What you need to do: Where the string "friendly" appears in a line of the data, show that line.
▼
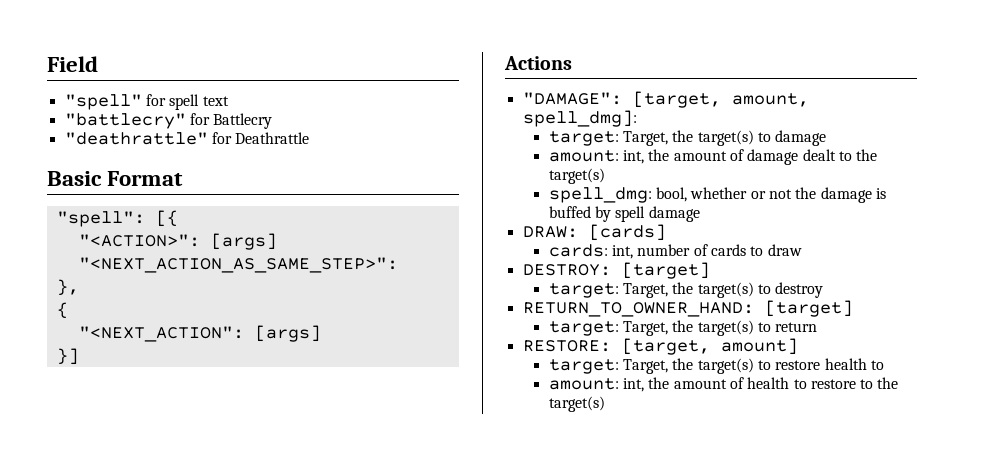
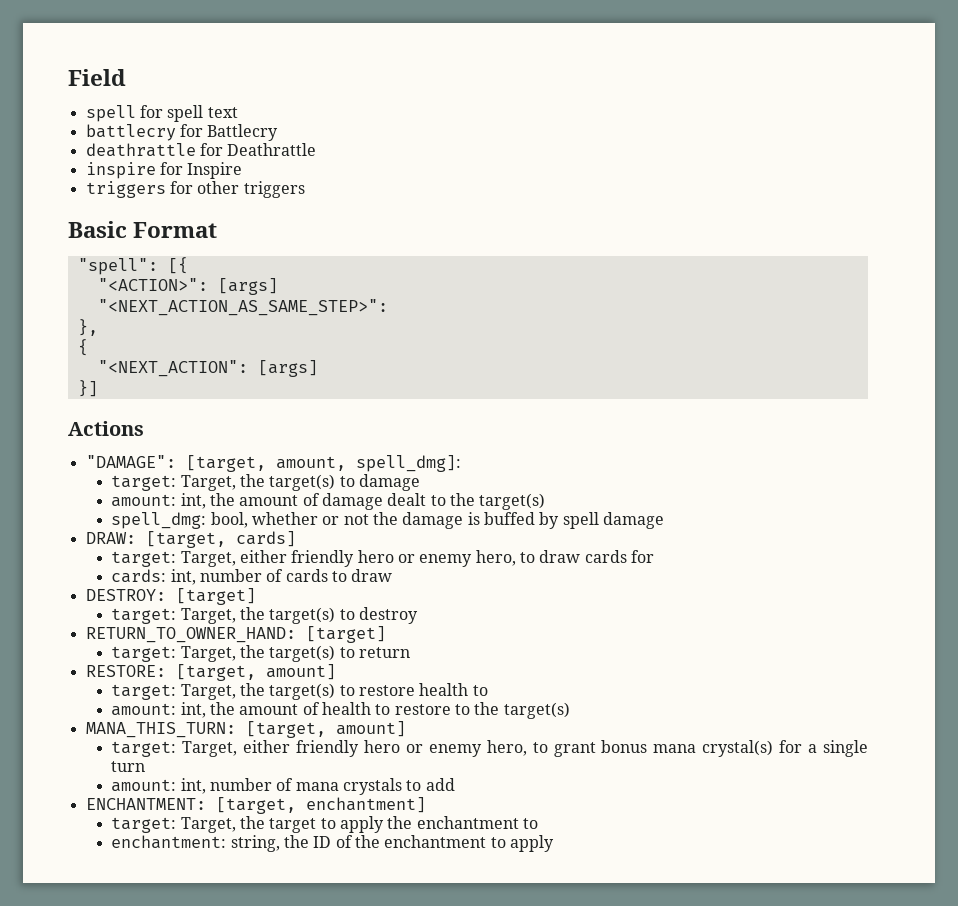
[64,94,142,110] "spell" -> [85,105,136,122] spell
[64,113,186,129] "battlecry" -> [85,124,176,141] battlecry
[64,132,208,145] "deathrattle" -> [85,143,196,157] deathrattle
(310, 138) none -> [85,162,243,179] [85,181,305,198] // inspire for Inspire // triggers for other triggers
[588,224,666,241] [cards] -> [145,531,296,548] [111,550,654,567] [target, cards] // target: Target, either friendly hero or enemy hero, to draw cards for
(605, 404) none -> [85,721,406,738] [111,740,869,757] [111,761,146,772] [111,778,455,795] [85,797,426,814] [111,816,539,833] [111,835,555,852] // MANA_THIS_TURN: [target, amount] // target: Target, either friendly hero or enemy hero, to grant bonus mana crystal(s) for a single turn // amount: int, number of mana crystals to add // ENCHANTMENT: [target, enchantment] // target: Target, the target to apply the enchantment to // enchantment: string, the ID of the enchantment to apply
▲
Written reply:
[588,224,666,241] [cards] -> [145,531,296,548] [111,550,654,567] [target, cards] // target: Target, either friendly hero or enemy hero, to draw cards for
(605, 404) none -> [85,721,406,738] [111,740,869,757] [111,761,146,772] [111,778,455,795] [85,797,426,814] [111,816,539,833] [111,835,555,852] // MANA_THIS_TURN: [target, amount] // target: Target, either friendly hero or enemy hero, to grant bonus mana crystal(s) for a single turn // amount: int, number of mana crystals to add // ENCHANTMENT: [target, enchantment] // target: Target, the target to apply the enchantment to // enchantment: string, the ID of the enchantment to apply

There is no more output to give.